The interrupts discussed so far have been those generated by hardware, either by the CPU itself, or by external I/O peripherals. There is a completely different class of interrupts supported in Intel architecture called software interrupts, and these are triggered by the INT instruction, which is part of the x86 instruction set.
The INT n instruction permits interrupts to be generated by a software program by supplying an interrupt vector number as an operand. There are a total of 256 interrupt service routines available for calling by the INT instruction, 0x0 to 0xFF. For example, the INT 47 instruction forces an implicit call to the interrupt handler for interrupt 47. The INT instruction can be used to call interrupt service routines for hardware devices too, which can be useful in debugging an interrupt service routine for a hardware device. Unlike hardware interrupts, software interrupts are not maskable.
We would be remiss if we didn't mention the famous Ralf Brown's Interrupt List, which was the authority for documenting all the various software interrupts and their interrupt service routines during legacy BIOS times. There are still copies of it, in various formats, floating around the Internet.
Interrupt Vector Table
We've discussed in this article a wide variety of interrupts. What do all these have in common? They all eventually end up calling routines, called Interrupt Service Routines (ISR), whose addresses are found in the Interrupt Vector Table. After all, there's no sense interrupting the CPU unless you have some job you want it to run. That job is defined in an interrupt service routine which is located by looking up its address in the Interrupt Vector Table. The more modern, Protected Mode name for this is Interrupt Descriptor Table, but the two concepts serve the same ends.
Once the CPU acknowledges an interrupt, be it a software interrupt, hardware interrupt, or the NMI, control is transferred to that interrupt's interrupt service routine. The ISR does its business, and finally calls the IRET instruction to return control of the CPU to the code that was running before the interrupt.
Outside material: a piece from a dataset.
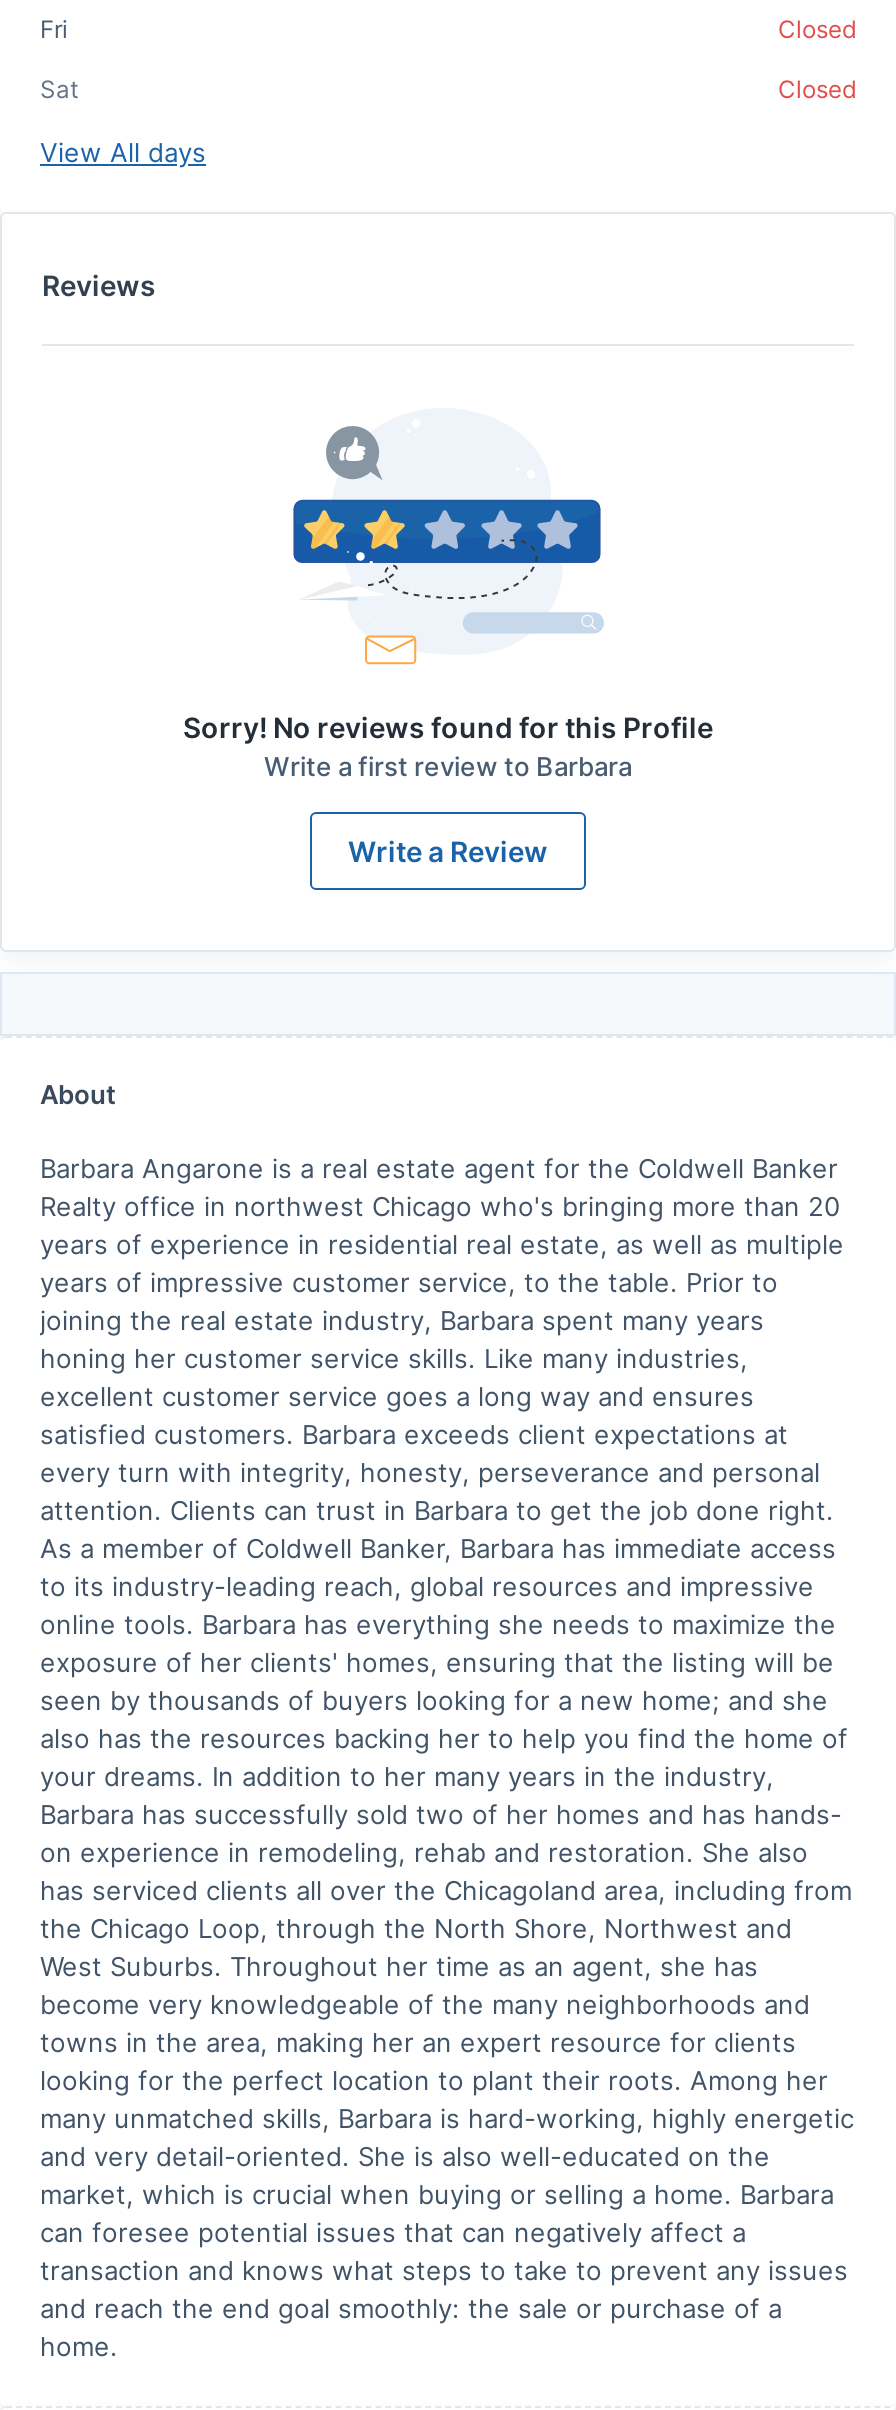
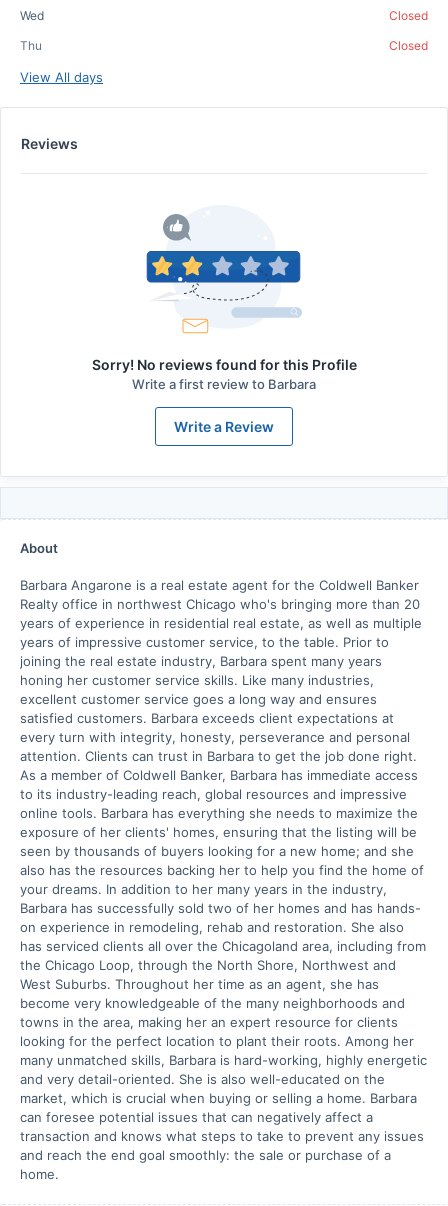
- Fri
+ Wed

- Sat
+ Thu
Traditionally, the Interrupt Vector Table is located in 1KB of memory from 0x0 to 0x3FF. In modern times, the table can be relocated. There is room for 256 entries, each representing an address that is 4 bytes in size. The first 32 entries are reserved, and the next 224 can be programmed by BIOS, by I/O peripherals, or a by user.
Conclusion
That concludes our history tour of interrupts. Hopefully you found this useful. As I alluded to in the beginning, each of these sections can probably be its own article, if we were to delve into the details. However, I hope you found value in this review of all the different slices of interrupt history!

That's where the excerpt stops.